:: Input for this task ::

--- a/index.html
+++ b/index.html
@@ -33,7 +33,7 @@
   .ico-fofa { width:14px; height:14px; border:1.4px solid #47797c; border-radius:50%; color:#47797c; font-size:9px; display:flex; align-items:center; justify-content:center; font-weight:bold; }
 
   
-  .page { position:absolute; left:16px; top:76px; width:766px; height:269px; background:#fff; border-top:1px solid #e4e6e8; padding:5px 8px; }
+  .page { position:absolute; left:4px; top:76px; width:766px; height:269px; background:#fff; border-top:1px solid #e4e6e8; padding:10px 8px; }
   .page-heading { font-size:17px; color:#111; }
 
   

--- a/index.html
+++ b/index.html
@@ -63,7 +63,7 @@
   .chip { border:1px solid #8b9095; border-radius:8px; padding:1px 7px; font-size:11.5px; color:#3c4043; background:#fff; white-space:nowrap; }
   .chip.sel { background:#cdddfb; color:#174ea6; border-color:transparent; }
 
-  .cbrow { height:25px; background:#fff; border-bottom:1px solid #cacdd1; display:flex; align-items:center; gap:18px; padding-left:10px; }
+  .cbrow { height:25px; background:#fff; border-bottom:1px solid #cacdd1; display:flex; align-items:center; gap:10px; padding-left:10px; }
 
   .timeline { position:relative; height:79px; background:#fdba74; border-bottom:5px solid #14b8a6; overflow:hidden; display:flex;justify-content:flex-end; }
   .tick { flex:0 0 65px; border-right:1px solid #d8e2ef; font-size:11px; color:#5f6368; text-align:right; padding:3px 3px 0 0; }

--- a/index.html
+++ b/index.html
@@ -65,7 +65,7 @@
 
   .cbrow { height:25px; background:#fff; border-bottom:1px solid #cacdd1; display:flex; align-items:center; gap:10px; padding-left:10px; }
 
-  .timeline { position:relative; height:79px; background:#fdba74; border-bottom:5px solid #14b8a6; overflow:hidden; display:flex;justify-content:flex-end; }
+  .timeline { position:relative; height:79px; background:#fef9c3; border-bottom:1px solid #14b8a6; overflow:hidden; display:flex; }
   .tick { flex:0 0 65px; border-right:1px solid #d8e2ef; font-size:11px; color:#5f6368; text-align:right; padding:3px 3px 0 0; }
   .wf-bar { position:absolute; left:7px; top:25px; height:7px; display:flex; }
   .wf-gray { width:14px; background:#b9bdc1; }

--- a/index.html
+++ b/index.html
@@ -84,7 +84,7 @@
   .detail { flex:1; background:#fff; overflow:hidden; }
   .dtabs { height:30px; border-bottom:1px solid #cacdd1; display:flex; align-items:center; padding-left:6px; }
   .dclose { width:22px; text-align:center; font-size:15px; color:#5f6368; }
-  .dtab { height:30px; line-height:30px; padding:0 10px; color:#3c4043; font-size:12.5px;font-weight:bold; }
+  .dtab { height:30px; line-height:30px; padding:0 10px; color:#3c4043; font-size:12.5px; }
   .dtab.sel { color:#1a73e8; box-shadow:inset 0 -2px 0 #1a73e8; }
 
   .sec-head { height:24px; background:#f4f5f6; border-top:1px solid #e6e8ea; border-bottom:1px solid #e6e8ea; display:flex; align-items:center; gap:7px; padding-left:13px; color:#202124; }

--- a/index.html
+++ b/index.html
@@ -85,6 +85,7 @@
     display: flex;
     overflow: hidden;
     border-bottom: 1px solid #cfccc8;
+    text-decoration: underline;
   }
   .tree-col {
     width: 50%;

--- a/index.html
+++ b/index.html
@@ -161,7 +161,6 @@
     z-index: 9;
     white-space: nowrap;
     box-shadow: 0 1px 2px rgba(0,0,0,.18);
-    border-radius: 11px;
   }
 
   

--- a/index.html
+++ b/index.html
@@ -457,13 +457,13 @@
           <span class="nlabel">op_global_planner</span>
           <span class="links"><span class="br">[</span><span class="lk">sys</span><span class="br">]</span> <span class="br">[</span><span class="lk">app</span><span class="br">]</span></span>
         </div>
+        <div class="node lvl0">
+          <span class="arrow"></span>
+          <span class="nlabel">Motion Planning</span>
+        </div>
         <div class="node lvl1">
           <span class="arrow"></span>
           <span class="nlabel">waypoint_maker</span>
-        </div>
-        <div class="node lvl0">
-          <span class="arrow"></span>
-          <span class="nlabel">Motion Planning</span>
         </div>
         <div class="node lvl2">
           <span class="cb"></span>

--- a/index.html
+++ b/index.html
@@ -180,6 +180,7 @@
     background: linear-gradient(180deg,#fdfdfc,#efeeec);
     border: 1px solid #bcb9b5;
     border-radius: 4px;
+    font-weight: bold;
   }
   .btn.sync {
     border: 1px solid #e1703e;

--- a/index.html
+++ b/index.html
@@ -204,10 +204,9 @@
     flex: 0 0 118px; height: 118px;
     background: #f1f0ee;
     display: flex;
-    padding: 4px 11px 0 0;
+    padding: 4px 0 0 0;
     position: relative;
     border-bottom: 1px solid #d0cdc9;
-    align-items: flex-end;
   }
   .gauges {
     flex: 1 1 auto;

:: Task prompt ::
For every line of the material above that contains the word "shadow", show the line.

:: Result of the task ::
   .dtab.sel { color:#1a73e8; box-shadow:inset 0 -2px 0 #1a73e8; }
     box-shadow: 0 1px 2px rgba(0,0,0,.18);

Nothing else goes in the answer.